Custom Policies (OPA CLI Fallback):
To use your own custom policy instead of the built-in policies, set the environment variable:
export CONTAINERIZATION_ASSIST_POLICY_PATH=/path/to/your/policy.regoOr use the CLI flag:
containerization-assist-mcp --config /path/to/your/policy.regoAutomatic Fallback Behavior:
The loader automatically:
- Checks for pre-compiled WASM bundle (fast path)
- Falls back to OPA CLI for custom
.regofiles (requires OPA installed) - Logs which evaluation method is being used
Example Workflow for Custom Policies:
# Create your policy directory
mkdir -p ~/.containerization-assist
# Create your policy file (see examples below)
cat > ~/.containerization-assist/policy.rego << 'EOF'
package containerization.security
# Your custom rules here
EOF
# Set environment variable to use custom policy
export CONTAINERIZATION_ASSIST_POLICY_PATH=~/.containerization-assist/policy.rego
# Run the tool - your custom policy will now be enforced
containerization-assist-mcpNotes:
- Custom policy files trigger OPA CLI fallback (requires OPA installation)

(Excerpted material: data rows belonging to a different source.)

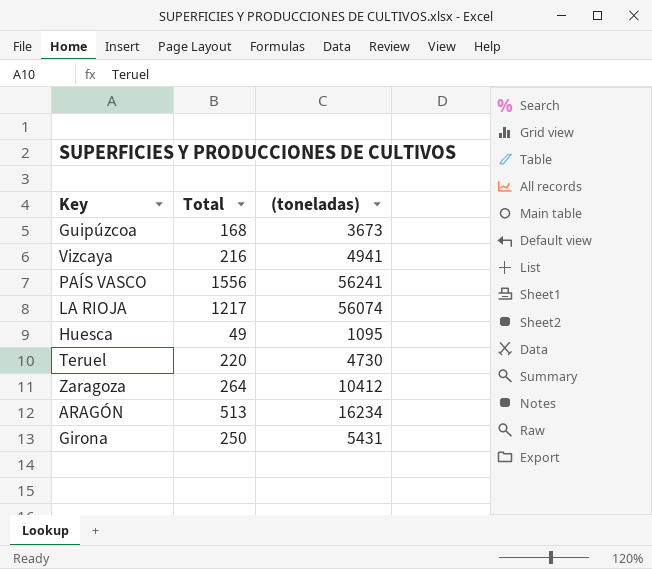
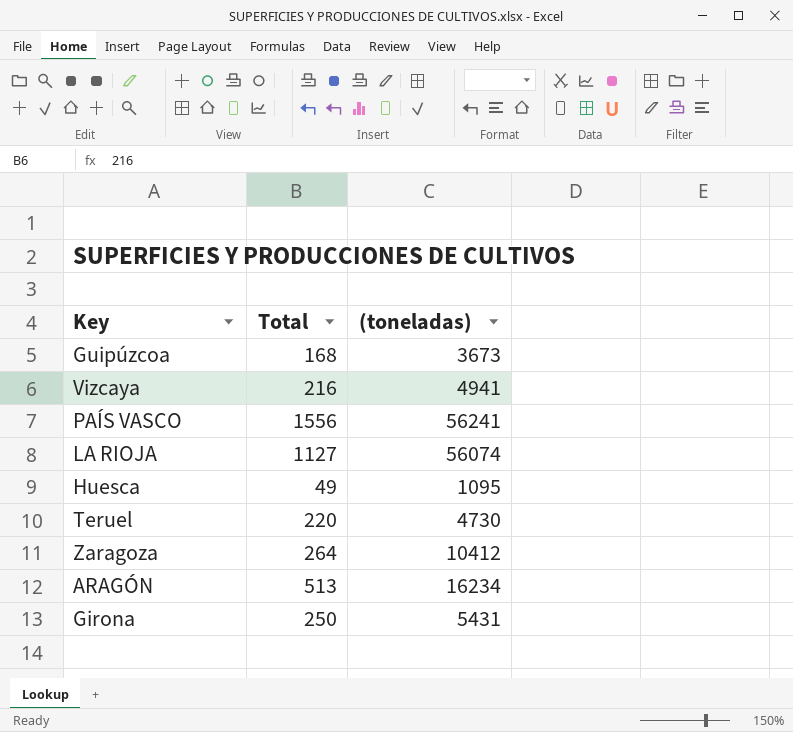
LA RIOJA | Total: 1217 -> 1127

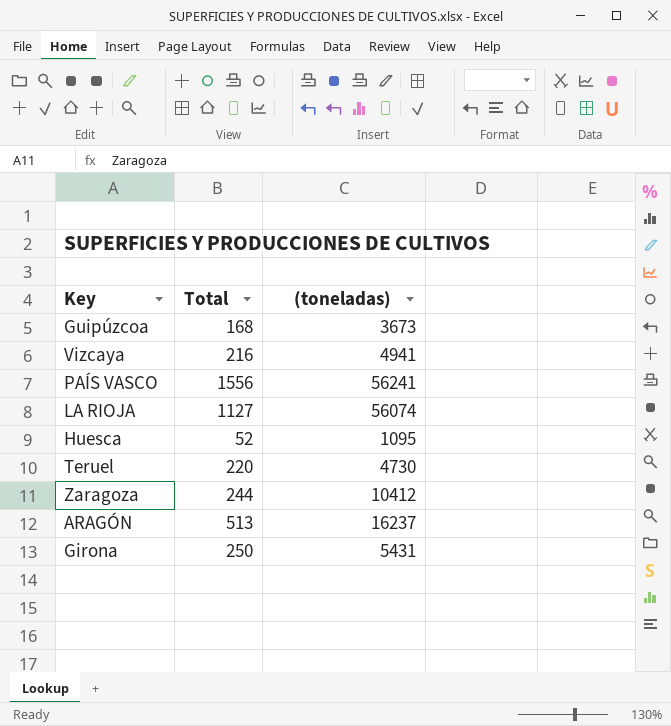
Huesca | Total: 49 -> 52
Zaragoza | Total: 264 -> 244
ARAGÓN | (toneladas): 16234 -> 16237

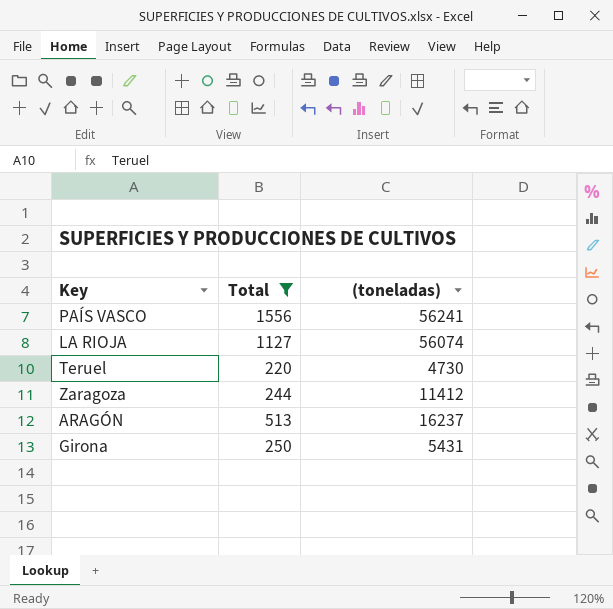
filter: none -> Total >= 220
Zaragoza | (toneladas): 10412 -> 11412

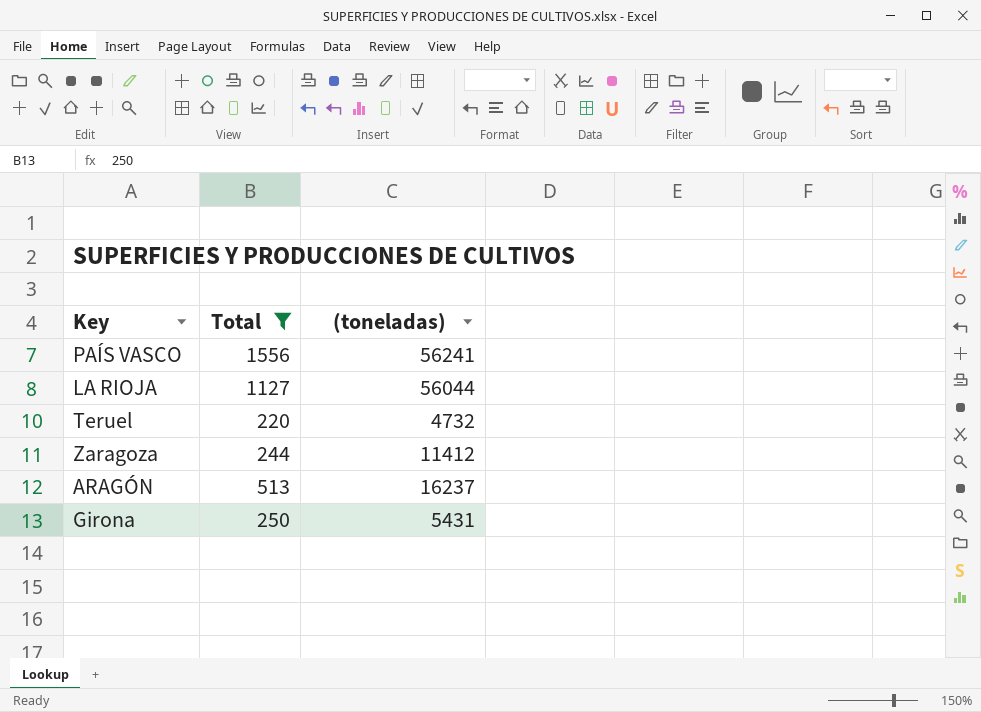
LA RIOJA | (toneladas): 56074 -> 56044
Teruel | (toneladas): 4730 -> 4732

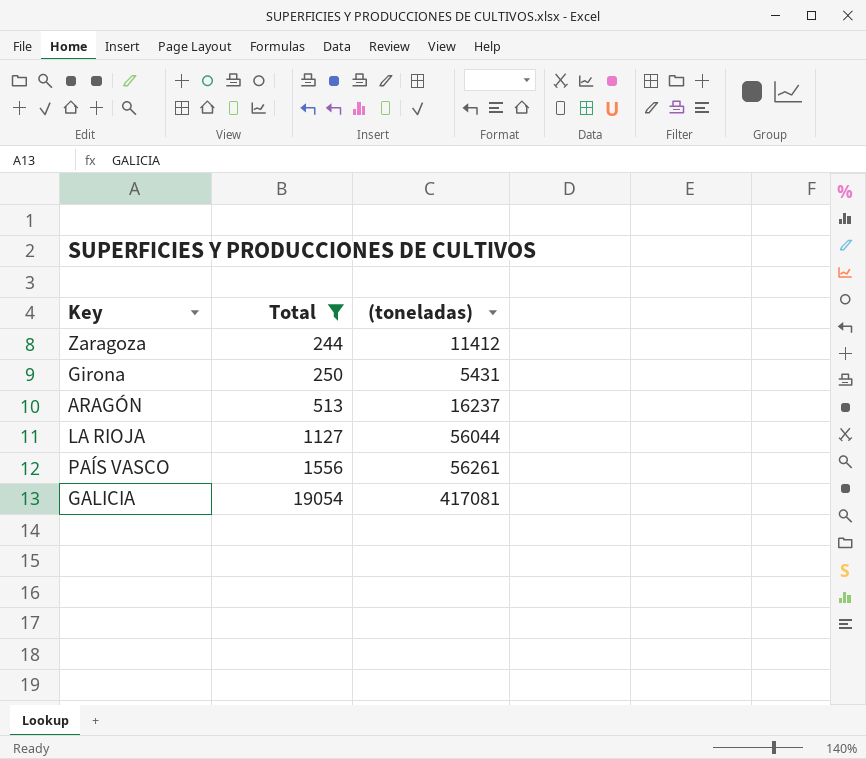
row order: none -> Total ascending
row Teruel: 220 | 4732 -> none
PAÍS VASCO | (toneladas): 56241 -> 56261
row GALICIA: none -> 19054 | 417081

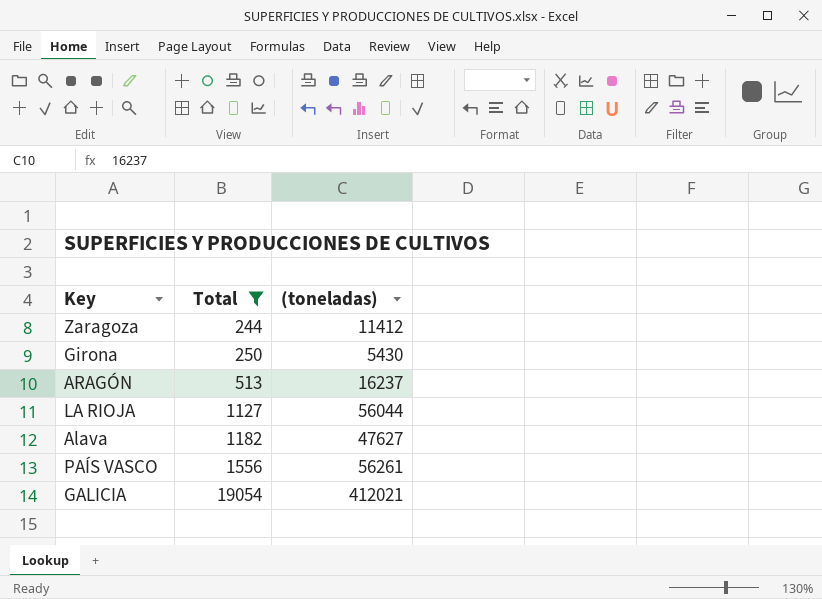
Girona | (toneladas): 5431 -> 5430
row Alava: none -> 1182 | 47627
GALICIA | (toneladas): 417081 -> 412021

- For best performance, consider contributing policies to the built-in set
- Built-in policies can be extended by creating packages in the same namespace
Policy Structure
Anatomy of a Rego Policy
package containerization.security
# ==============================================================================
# METADATA
# ==============================================================================
policy_name := "Security Baseline"
policy_version := "2.0"
policy_category := "security"
# ==============================================================================
# INPUT TYPE DETECTION
# ==============================================================================
# Detect if input is a Dockerfile
is_dockerfile {
contains(input.content, "FROM ")
}
# Detect if input is a Kubernetes manifest
is_kubernetes {
contains(input.content, "apiVersion:")
}
input_type := "dockerfile" {
is_dockerfile
} else := "kubernetes" {
is_kubernetes
} else := "unknown"
# ==============================================================================
# RULES
# ==============================================================================
# Violations - blocking issues
violations[result] {
input_type == "dockerfile"
regex.match(`(?m)^USER\s+(root|0)\s*$`, input.content)
result := {
"rule": "block-root-user",
"category": "security",
"priority": 95,
"severity": "block",
"message": "Running as root user is not allowed. Add USER directive with non-root user.",
"description": "Containers running as root pose security risks"
}
}
# Warnings - non-blocking issues
warnings[result] {
input_type == "dockerfile"
not regex.match(`(?m)^USER\s+\w+`, input.content)
result := {
"rule": "require-user-directive",
"category": "security",
"priority": 90,
"severity": "warn",
"message": "USER directive recommended. Containers should run as non-root user."
}
}
# Suggestions - best practices
suggestions[result] {
input_type == "dockerfile"
not regex.match(`(?mi)^HEALTHCHECK`, input.content)
result := {
"rule": "recommend-healthcheck",
"category": "quality",
"priority": 75,
"severity": "suggest",
"message": "Consider adding a HEALTHCHECK instruction for production containers."
}
}
# ==============================================================================
# POLICY DECISION
# ==============================================================================
# Allow if no blocking violations
allow {
count(violations) == 0
}
# Result structure (required)
result := {
"allow": allow,
"violations": violations,
"warnings": warnings,
"suggestions": suggestions,
"summary": {
"total_violations": count(violations),
"total_warnings": count(warnings),
"total_suggestions": count(suggestions)
}
}Required Components
- Package Declaration:
package containerization.<category> - Input Type Detection: Determine if input is Dockerfile, K8s, etc.
- Rule Sets:
violations- Blocking issues (severity: "block")warnings- Non-blocking issues (severity: "warn")suggestions- Best practice recommendations (severity: "suggest")
- Policy Decision:
allowrule (true if no violations) - Result Object: Structured output matching expected format
Writing Rules
Rule Anatomy
Every rule should return a structured result:
violations[result] {
# Condition 1: Check input type
input_type == "dockerfile"
# Condition 2: Detect the issue
regex.match(`pattern`, input.content)
# Condition 3: Additional checks (optional)
not has_exception
# Result: Structured violation
result := {
"rule": "rule-id", # Unique identifier
"category": "security", # Category: security, quality, performance
"priority": 95, # Priority: 0-100 (higher = more important)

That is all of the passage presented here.